Clare Hedin (Oakland, California, United States)


Clare is a multi-disciplinary artist, with an emphasis on sound, connection, healing, & creativity.  She explores communication as a way to track levels of consciousness and what might be possible next. Singer/songwriter, painter, writer, and sound healer, she researches our evolving consciousness, exploring the nature of being through energy awareness and deep listening. Her focus is on developing our innate creativity as it comes naturally to each of us. All this is underpinned by her impulse to protect Earth and deepen our relationship to Earth’s aliveness and life’s sentience! Connect with Clare here

 

Mwende Hinojosa (San Francisco, California, United States)


Mwende is leading the Law Center’s effort to refine and envision the story of the Law Center. She coordinates the Law Centers social media channels, newsletter, and blog and co-manages the Law Center’s online educational materials and website. She holds operational roles in the Internal Resilience, Abundance, and Finance Circles. She also contributes to programmatic work within the Food and Farm Circle. Mwende grew up in Porterville, CA – a town nestled in California’s San Joaquin Valley, heavily impacted by industrial agriculture and the prison industry. She studied International Relations at The Jackson School of International Relations at the University of Washington. While there, she conducted research on responsible apparel purchasing in Guatemala and on the lives of domestic service workers in Chile. Connect with Mwende here

 

Mutima Imani (Berkeley, California, United States)

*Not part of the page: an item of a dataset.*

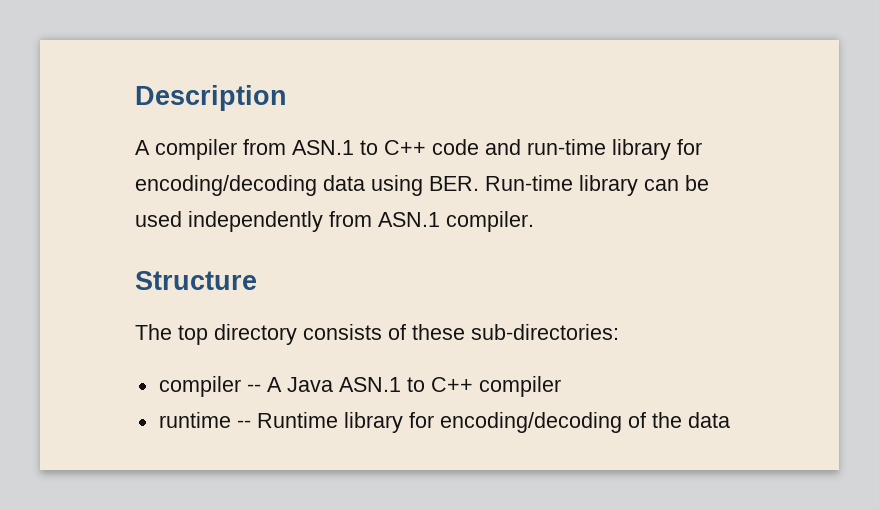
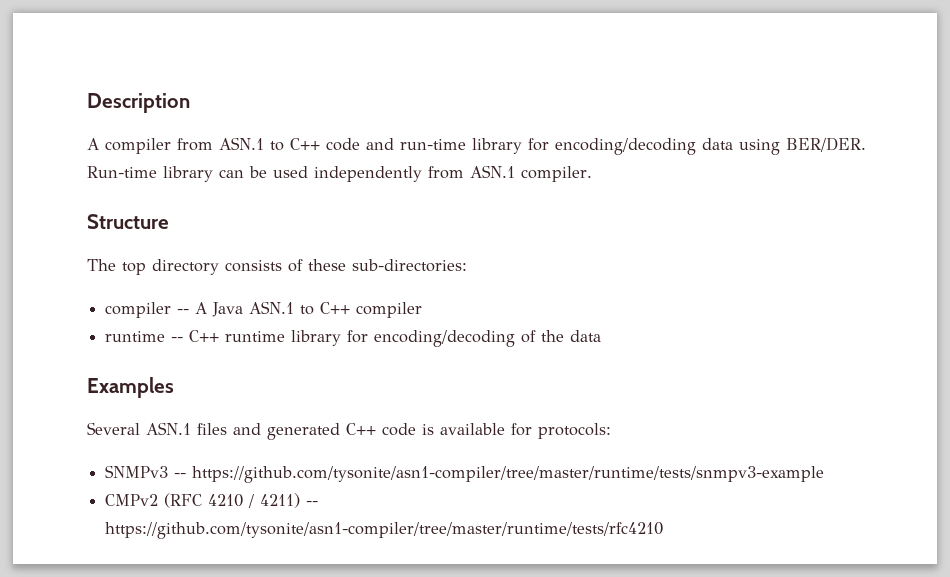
[429,176,479,191] BER. -> [786,137,866,152] BER/DER.
[256,412,338,428] Runtime -> [189,330,286,342] C++ runtime
(730, 420) none -> [87,377,174,398] [87,422,611,440] [105,465,825,483] [105,493,319,508] [105,522,664,539] // Examples // Several ASN.1 files and generated C++ code is available for protocols: // SNMPv3 -- https://github.com/tysonite/asn1-compiler/tree/master/runtime/tests/snmpv3-example // CMPv2 (RFC 4210 / 4211) -- https://github.com/tysonite/asn1-compiler/tree/master/runtime/tests/rfc4210

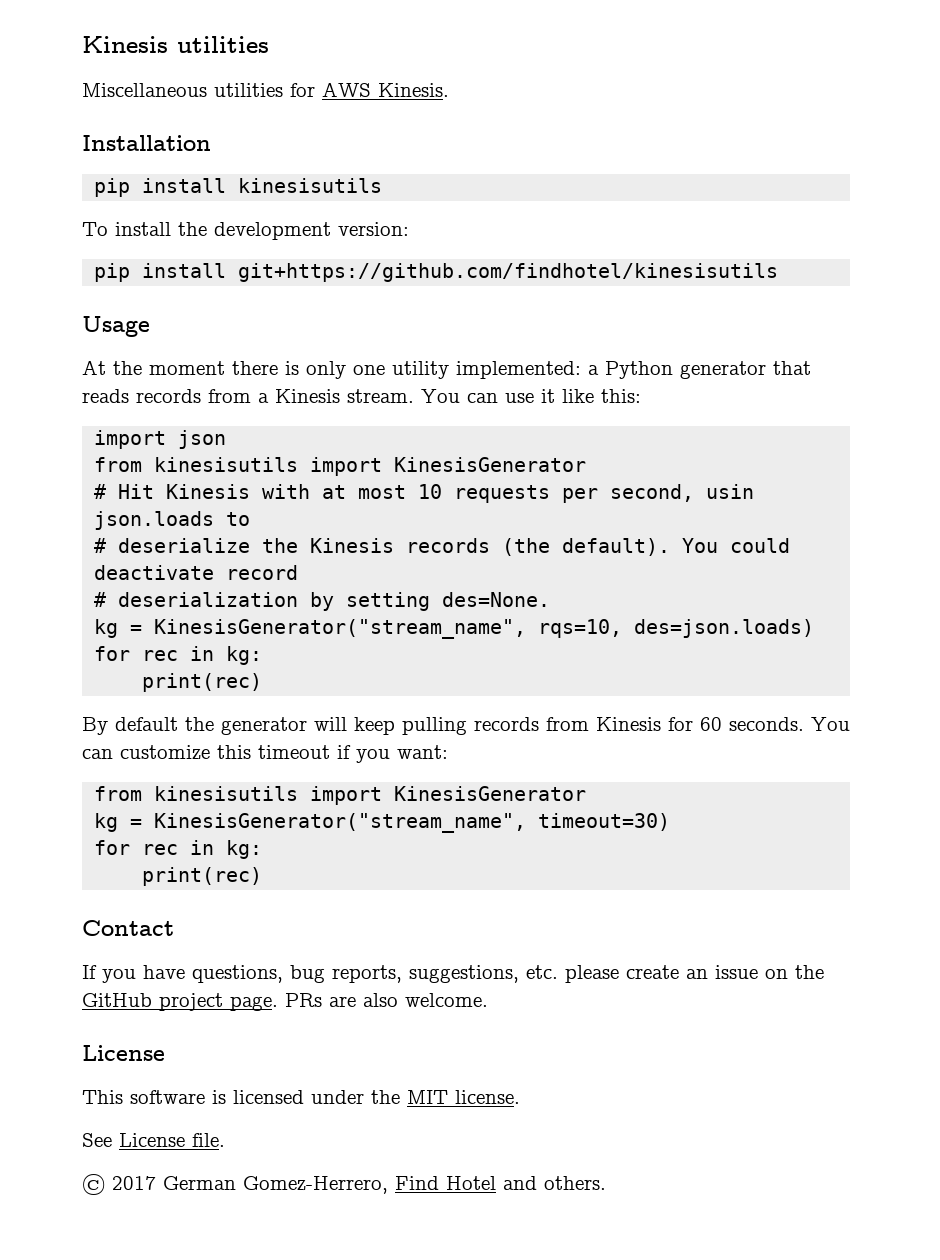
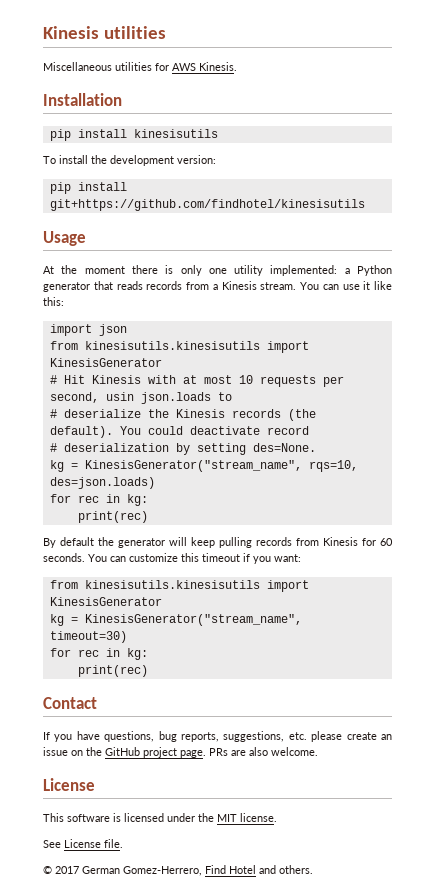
[154,457,299,472] kinesisutils -> [84,341,260,350] kinesisutils.kinesisutils
[154,786,299,801] kinesisutils -> [84,580,260,589] kinesisutils.kinesisutils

Mutima is a Social Justice Visionary, Master Trainer and Facilitator of the Work That Reconnects. Her signature work is to Heal the Heart of Humanity, by providing 21st Century Tools for Personal/Professional Development and Transformation. Imani is a Global Diversity Specialist highly skilled at bringing diverse groups together to resolve conflicts. Imani works with people conducting Civic Leadership Training and Restorative Justice Circles. She has a Master’s Degree in Public Administration with an emphasis in Phenomenology. Imani is passionate about how all things work together and what humans can learn from the natural world. For the last 5 years Imani has been on the Spiral Journey team with Molly Brown and Constance Washburn supporting people from all over the world to facilitate the WTR. As an African American Woman, Imani sees clearly how the climate issues and social justice issues overlap and feels it’s important to dismantle both issues at the same time. Imani has a global invitation and challenge to “Awakening to Loving Black” the word, the color and Black people. Connect with Mutima here

 

Dahr Jamail (United States)


Dahr is an award winning journalist and author. Dahr’s books include: Beyond the Green Zone: Dispatches from an Unembedded Journalist in Occupied Iraq; The End of Ice: Bearing Witness and Finding Meaning in the Path of Climate Disruption; We Are the Middle of Forever: Indigenous Voices from Turtle Island on the Changing Earth (co-edited with Stan Rushworth). He also hosts the podcast Holding the Fire, in-depth interviews with indigenous leaders from around the world, uncovering ways of reckoning with environmental and societal breakdown. Dahr’s work has focussed on how the dominant culture is destroying life on Earth, in order to provide people with a clear understanding so as to enable us to see and feel this deeply. Only from that place, are we able to take in, deeply, what this means to all of us, and begin to go through the spiral in a good way. Connect with Dahr here

 

Dr. Lyla June Johnston (Taos, New Mexico, United States)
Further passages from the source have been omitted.